At a doctor’s recommendation, we are trying to adopt a high-fiber diet in our home these days. But we’re confused. In terms of grams, what is considered to be high fiber? —R.F., Tucker, Georgia

Fiber in the diet provides bulk or roughage and aids in proper digestion. Foods that are fiber-rich include most fruits and vegetables, dried beans and whole grains. If you’re like most people, your day’s meals and snacks come up short on fiber, supplying only about half the amount your body needs. On average, most people consume only about 11 grams of fiber daily. Many experts recommend individuals eat 20 to 35 grams of fiber daily.

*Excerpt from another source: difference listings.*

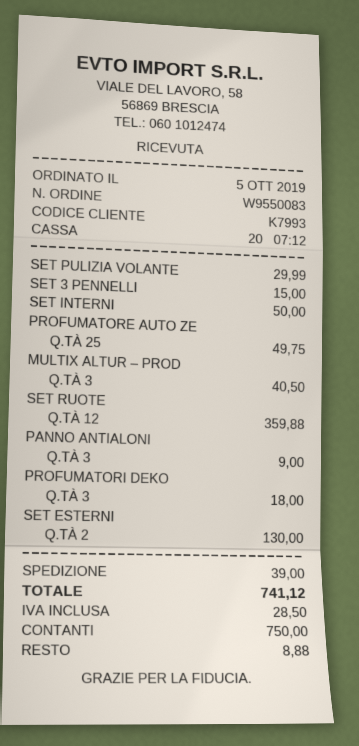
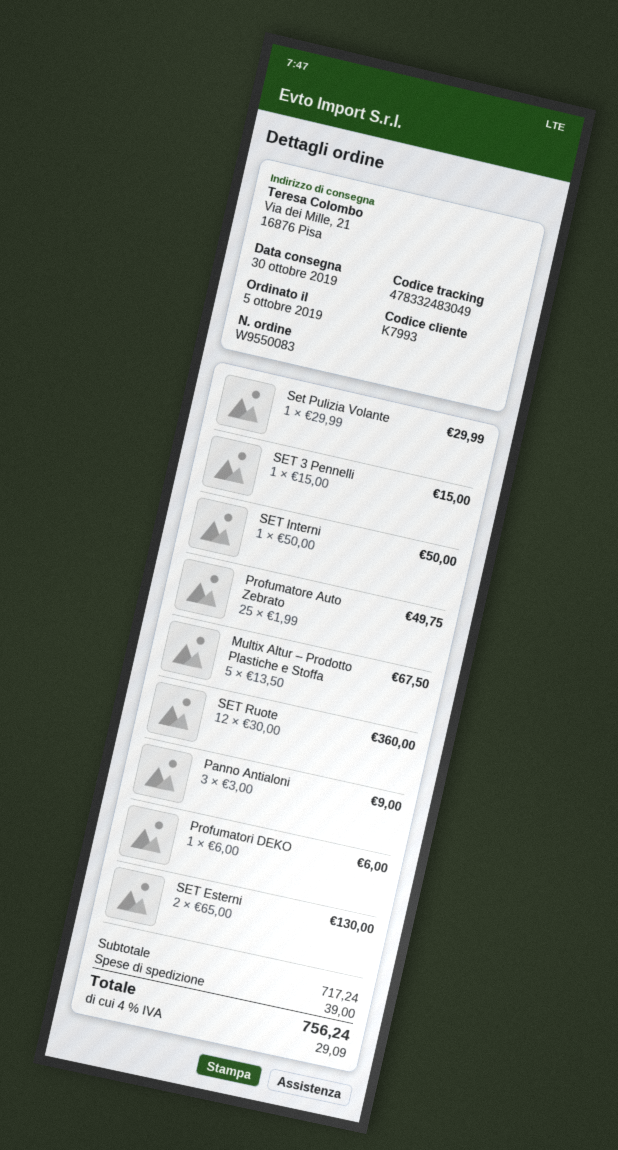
MULTIX ALTUR – PROD: 3 for 40.50 -> 5 for 67.50
SET RUOTE: 12 for 359.88 -> 12 for 360.00
PROFUMATORI DEKO: 3 for 18.00 -> 1 for 6.00
tax: 28.50 -> 29.09
total: 741.12 -> 756.24

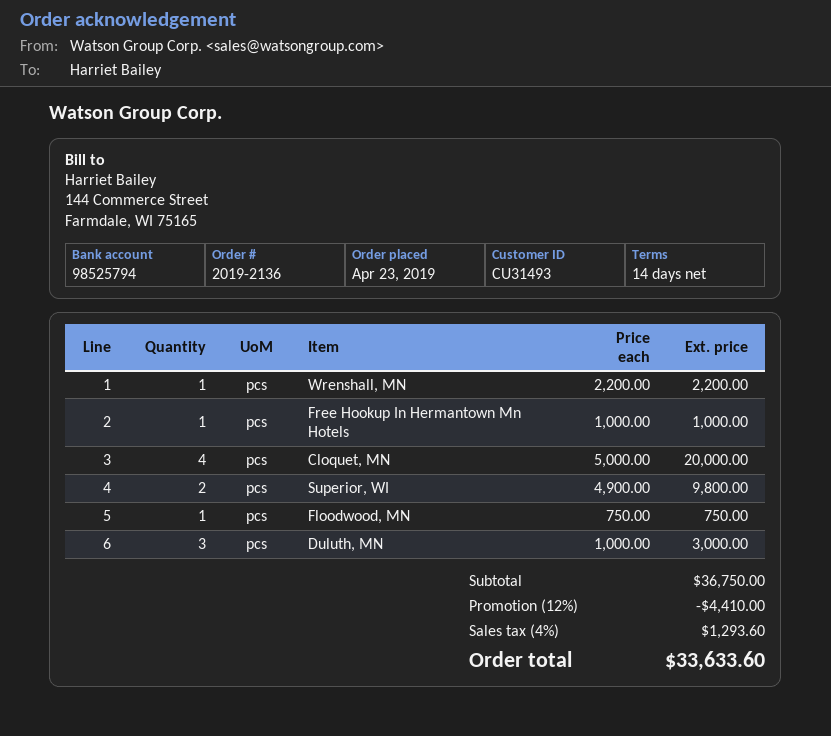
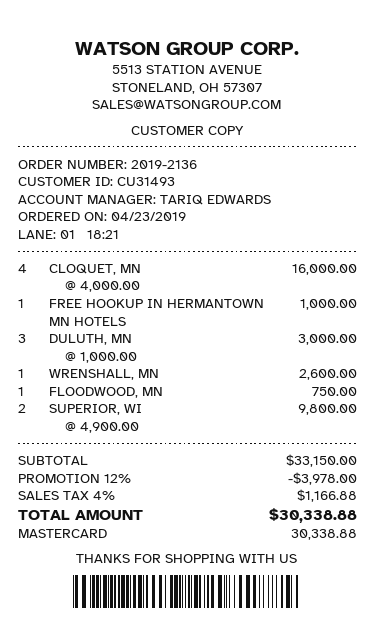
Wrenshall, MN: 1 x 2200.00 = 2200.00 -> 1 x 2600.00 = 2600.00
Cloquet, MN: 4 x 5000.00 = 20000.00 -> 4 x 4000.00 = 16000.00
subtotal: 36750.00 -> 33150.00
discount: 12% = 4410.00 -> 12% = 3978.00
tax: 4% = 1293.60 -> 4% = 1166.88
total: 33633.60 -> 30338.88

However, there is not a Recommended Dietary Allowance for total fiber intake per day as there is for many vitamins and minerals. Try high-fiber breakfast cereals like Fiber One, All-Bran or 100% Bran. When you are grocery shopping, be sure to check the Nutrition Facts panel on food labels for the specific amount of fiber in the products you are buying. You might also want to keep these definitions in mind: According to the U.S. Food and Drug Administration, if a package touts "high fiber", the product contains 5 grams or more of fiber per serving. If it reads "good source", it has from 2.5 to 4.9 grams per serving. And if the words "more fiber" or "added fiber" appear, it means the manufacturer has enhanced the fiber in that product by at least 2.5 grams more per serving than you would find in other comparable food products. Cereals are often enhanced with additional fiber and labeled this way. Cornflakes with more or added fiber, for instance, would have at least 2.5 grams more per serving than other standard cornflakes on the market.